Which seems about right.


Ugh Slipknot. We meet again. Sadly.  

I know this song very well, because I know this band very well. Not even remotely through choice, but through my little brother. He force fed Slipknot onto me every day for around a year, back when I was 16, and he 14. 

Slipknot turned our idyllic riverside house into a war zone. Our poor parents. Our poor neighbours. Our poor pets.

For some reason, that still escapes me, as soon as my brother hit puberty and discovered his love for nu-metal, the only way that he would get out of bed, and ready for school, was to play the dulcet tones of Slipknot, at full volume, every day. We’re talking 7am. Have you heard Slipknot? Why don’t you try that in the morning and see how it goes?

I still don’t know why this became his ritual. 

Was this just his age?

Or despite all his rage was he still just a rat in a cage? 

(See what I did there?!)

At the time, I considered myself much more sophisticated than him, in musical taste, with my Britpop, Radiohead, Beatles, and stacks of Q Magazines. I was the grown up one. So much more mature. 

However I was not sophisticated when it came to handling my brother: 

I’d scream at him to TURN IT DOWN. 

He’d scream back NO.

I’d storm into his room.

He’d force me back out. 

I’d cry. 

He’d turn the music up louder. 

I’d slam my door.

He’d slam his door. 

I’d tell him to fuck off.

He’d tell me to go fuck himself. 

Repeat x 3 

The music was just such aggressive, screeching, gross, masculine, cock-swinging, noise. I’m all for diversity in musical taste, but no one needs that much anger and confrontation in their lives each morning. 

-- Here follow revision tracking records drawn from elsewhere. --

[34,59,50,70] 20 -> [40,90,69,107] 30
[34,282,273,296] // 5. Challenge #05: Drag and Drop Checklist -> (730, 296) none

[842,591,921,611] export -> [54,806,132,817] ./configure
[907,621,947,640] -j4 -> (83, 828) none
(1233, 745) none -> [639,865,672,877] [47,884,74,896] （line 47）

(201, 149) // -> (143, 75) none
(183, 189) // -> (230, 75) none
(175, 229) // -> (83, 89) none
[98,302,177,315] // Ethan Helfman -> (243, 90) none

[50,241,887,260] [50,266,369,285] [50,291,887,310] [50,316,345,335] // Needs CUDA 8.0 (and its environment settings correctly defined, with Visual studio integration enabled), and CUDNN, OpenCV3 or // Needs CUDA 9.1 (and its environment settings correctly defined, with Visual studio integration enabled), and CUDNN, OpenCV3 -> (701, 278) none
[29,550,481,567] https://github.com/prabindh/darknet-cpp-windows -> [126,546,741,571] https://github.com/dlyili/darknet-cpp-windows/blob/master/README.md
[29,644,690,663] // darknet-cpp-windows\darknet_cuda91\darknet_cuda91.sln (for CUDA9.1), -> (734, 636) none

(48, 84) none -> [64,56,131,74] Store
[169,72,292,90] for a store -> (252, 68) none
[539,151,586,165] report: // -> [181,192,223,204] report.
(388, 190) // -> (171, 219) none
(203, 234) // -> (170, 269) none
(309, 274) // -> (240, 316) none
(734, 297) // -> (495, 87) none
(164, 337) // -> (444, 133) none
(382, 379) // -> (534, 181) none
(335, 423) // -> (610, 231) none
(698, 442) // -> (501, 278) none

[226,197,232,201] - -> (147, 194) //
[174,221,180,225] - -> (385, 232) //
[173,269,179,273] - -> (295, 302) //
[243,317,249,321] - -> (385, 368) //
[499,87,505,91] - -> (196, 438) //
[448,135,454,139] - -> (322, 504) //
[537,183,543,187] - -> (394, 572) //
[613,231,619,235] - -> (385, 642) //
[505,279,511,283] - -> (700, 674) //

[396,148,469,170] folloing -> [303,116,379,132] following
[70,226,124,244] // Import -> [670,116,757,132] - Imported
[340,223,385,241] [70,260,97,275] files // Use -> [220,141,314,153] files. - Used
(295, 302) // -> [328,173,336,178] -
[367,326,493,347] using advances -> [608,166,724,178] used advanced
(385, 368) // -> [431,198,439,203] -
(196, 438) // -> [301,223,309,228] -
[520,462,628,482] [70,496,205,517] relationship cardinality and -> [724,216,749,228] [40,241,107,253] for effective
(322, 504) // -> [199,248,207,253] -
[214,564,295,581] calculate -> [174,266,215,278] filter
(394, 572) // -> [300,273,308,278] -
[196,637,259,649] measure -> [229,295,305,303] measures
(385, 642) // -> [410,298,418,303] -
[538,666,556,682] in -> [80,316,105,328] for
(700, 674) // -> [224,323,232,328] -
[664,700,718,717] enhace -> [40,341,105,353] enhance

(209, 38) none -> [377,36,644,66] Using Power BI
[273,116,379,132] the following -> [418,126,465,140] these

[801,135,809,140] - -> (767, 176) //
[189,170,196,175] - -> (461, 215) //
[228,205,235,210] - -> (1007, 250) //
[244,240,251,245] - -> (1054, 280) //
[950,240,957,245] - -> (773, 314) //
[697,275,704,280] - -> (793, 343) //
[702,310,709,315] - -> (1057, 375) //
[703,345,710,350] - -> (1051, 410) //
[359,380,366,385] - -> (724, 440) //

It’s no wonder I enjoy living by myself so much.

Thanks for the memories, Slipknot. Another 15 years apart will be just fine. 

x

Day 2: Arms…

Day 2: Arms…

The gold and silver bibles, belonging to my Mother, have been smuggled into my teenage room like contraband. Here I hold the guidebooks for my impending adulthood; success, love, wealth, beauty and the kind of sex that you’d imagine Fox Mulder having:

Trinny and Susannah’s What Not to Wear Volume 1 and 2. 


Fifteen year old me sensed that if I studied these two books hard enough, I will be my Most Fabulous Grown Up Self. The kind that they cannot teach in school.

Amongst their countless rules for clothing, style, and personal image, one was drilled home harder, and more frequently, than any other; Bingo wings. 

You see, poor old Susannah has flabby upper arms. Flappy, saggy, sad, old pelican wings. She must cover them up, at all costs, and so must you. Squeeze that rancid, cheap, sausagemeat into a nice cotton and Lycra blend. These misshapen things that you call arms? They have no place in society. How vulgar. How repulsive. No one on earth needs to see those.

Look at Susannah, here, in her fuchsia wrap cardigan demonstrating ‘casual workwear’. Here she is in a green shrug, so tasteful, ready for a cocktail party. Oh Susannah, you look so normal, in your Marks and Spencer 3/4 sleeve taupe linen blazer. Fatty arms be gone!

Now there’s a modern, independent, woman who is destined for a lifetime of six figure salaries, steamy love affairs, glamorous travel and will never, ever, find herself feeling sad, stupid, or lonely.

Fifteen years, and 1,362 Glassons cardigans, later I hear rumours of a man who has quite the thing for chubby upper arms.

Surely such a creature, as mythical and rare as a Unicorn, cannot be real. Trinny and Susannah wouldn’t lie to me. Because if this were true, then why the hell have I been suffering through all of these summers, parties, dancing, and music festivals, with my elbows to my shoulders, sweatily swaddled in cheap synthetic fabrics?

By the time I meet the Unicorn he immediatley devours my naked upper arm flesh so hungrily, so rampantly, so intensely, so absolutely, utterly, wonderfully, that he leaves behind a bruise, large and deep, like a puddle of spilled merlot. It takes a fortnight to disappear.

I examine and photograph his mark each day – a smug and sordid memento of, not only the power of my body, but also that I’d proved those nasty bitches wrong. 

Sorry Trinny and Susannah, but it seems that chubby arms will get you everywhere.